Alyssa Sharpe of Digi-Bridge attended alongside Lascano and echoed his sentiment. “As a CEO, I’m the person at the top. It’s hard to be challenged, because the stakes are so high. But at Aspen, everyone there is an equal. We could have nonpartisan civil discourse and have real conversations without labels.”
Vichi Jagannathan, co-founder of the Rural Opportunity Institute, valued the environment of a small group forum intentionally composed of executives across agencies and associations — from military and government officials to corporate and nonprofit CEOs.
“Oftentimes, I am around a lot of other people who think like me or have had the same experiences as me, and that can sometimes feel like an echo chamber,” said Jagannathan, going on to explain the benefit of practicing dialogue across differences, including race, economic background, and political ideology. “It made me really think. If we ultimately want to create this long-lasting systemic change for kids in eastern North Carolina, we have to understand and interact with folks in all these different positions.”
All three agreed that the opportunity to exercise the muscle of making meaning and engaging in challenging conversations was a significant element of their experience, and that their organizations’ respective missions would benefit from their ability to foster connections across vast and deeply-set differences.
“You will definitely disagree with people in the room, and the question is, how do you navigate that to arrive at some sort of shared alignment?” said Jagannathan. ”Is it possible to maintain dialogue even when there’s no way we can find common ground?”

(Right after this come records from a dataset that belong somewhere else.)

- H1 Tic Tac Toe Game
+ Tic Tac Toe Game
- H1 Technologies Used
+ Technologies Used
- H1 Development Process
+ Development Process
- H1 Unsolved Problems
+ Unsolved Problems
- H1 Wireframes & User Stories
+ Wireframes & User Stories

Bringing leaders out of isolation
Another significant skill participants developed was reflection, which, when done errantly or only occasionally, only deepens the isolation leaders can feel in their roles. TFA NC alumna and staff member Leaundra Clay spoke to the new depths of reflection she engaged in while attending the seminar in June.
“We often stop at how we think or feel. We don’t think about reflection as a process leading to change,” said Clay. “I was pushed to reflect with others via dialogue, rather than in siloed silence.”

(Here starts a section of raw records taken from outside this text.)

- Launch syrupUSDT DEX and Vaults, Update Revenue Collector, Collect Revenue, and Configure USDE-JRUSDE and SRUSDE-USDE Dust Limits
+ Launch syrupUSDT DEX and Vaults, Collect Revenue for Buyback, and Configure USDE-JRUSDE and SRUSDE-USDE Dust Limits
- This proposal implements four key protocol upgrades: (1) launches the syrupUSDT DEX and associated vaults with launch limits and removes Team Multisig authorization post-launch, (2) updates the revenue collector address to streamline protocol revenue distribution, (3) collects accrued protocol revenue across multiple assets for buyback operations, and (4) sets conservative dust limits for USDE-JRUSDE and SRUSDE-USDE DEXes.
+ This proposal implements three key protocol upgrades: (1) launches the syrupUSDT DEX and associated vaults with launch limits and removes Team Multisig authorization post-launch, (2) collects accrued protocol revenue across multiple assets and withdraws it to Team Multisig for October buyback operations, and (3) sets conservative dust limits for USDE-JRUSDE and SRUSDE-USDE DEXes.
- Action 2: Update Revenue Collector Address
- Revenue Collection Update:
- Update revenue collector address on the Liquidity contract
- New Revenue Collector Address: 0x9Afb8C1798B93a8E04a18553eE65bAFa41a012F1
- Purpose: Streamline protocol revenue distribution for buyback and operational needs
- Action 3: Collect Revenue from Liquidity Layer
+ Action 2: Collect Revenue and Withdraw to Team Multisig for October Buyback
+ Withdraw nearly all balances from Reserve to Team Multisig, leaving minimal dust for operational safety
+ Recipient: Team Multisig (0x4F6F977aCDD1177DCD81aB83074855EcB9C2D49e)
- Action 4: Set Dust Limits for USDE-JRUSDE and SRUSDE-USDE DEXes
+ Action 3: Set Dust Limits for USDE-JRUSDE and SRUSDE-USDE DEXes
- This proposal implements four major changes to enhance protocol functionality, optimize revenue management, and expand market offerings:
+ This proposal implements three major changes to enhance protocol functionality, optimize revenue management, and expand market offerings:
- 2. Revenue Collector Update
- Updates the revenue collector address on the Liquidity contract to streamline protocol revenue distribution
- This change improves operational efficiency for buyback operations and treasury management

Sharpe seconded the practice of reflection that she felt she could immediately implement upon completing the seminar. “I’m making decisions all the time as a leader. When I’m not allowing time to reflect, I’m thinking about what’s next, where are our numbers, what went well or didn’t. It’s rarely based on values.”
Reflection as a sustaining, community-building experience can deepen connections within coalitions. Within the environment of the seminar, reflection can also expand attendees’ networks, relieving the pressure of demanding leadership responsibilities through dialogue and shared experiences.
Inviting TFA NC alumni to partake in our new Aspen Institute scholarship is just one part of our commitment to thinking expansively about the future of education. In addition to continuing to offer the opportunity to attend the executive seminar due to the generosity of private donors that underwrite attendance exclusively for TFA NC alumni, our organization is also offering skill-based leadership development through the Center for Creative Leadership for alumni at any point in their career journeys.
We believe that, in addition to supporting the daily efforts of our teachers, we must empower leaders in this industry with access to diverse networks and values-based development. In doing so, we hope to not only challenge their thinking but also sustain their efforts to expand opportunities for all students.
We know that we are on the right track after hearing Jagannathan‘s reflection. “In order to really push the bounds of the work we’re doing and get to brand new solutions that might serve our kids and families differently,” she shared, “we will benefit from hearing a broad range of perspectives.”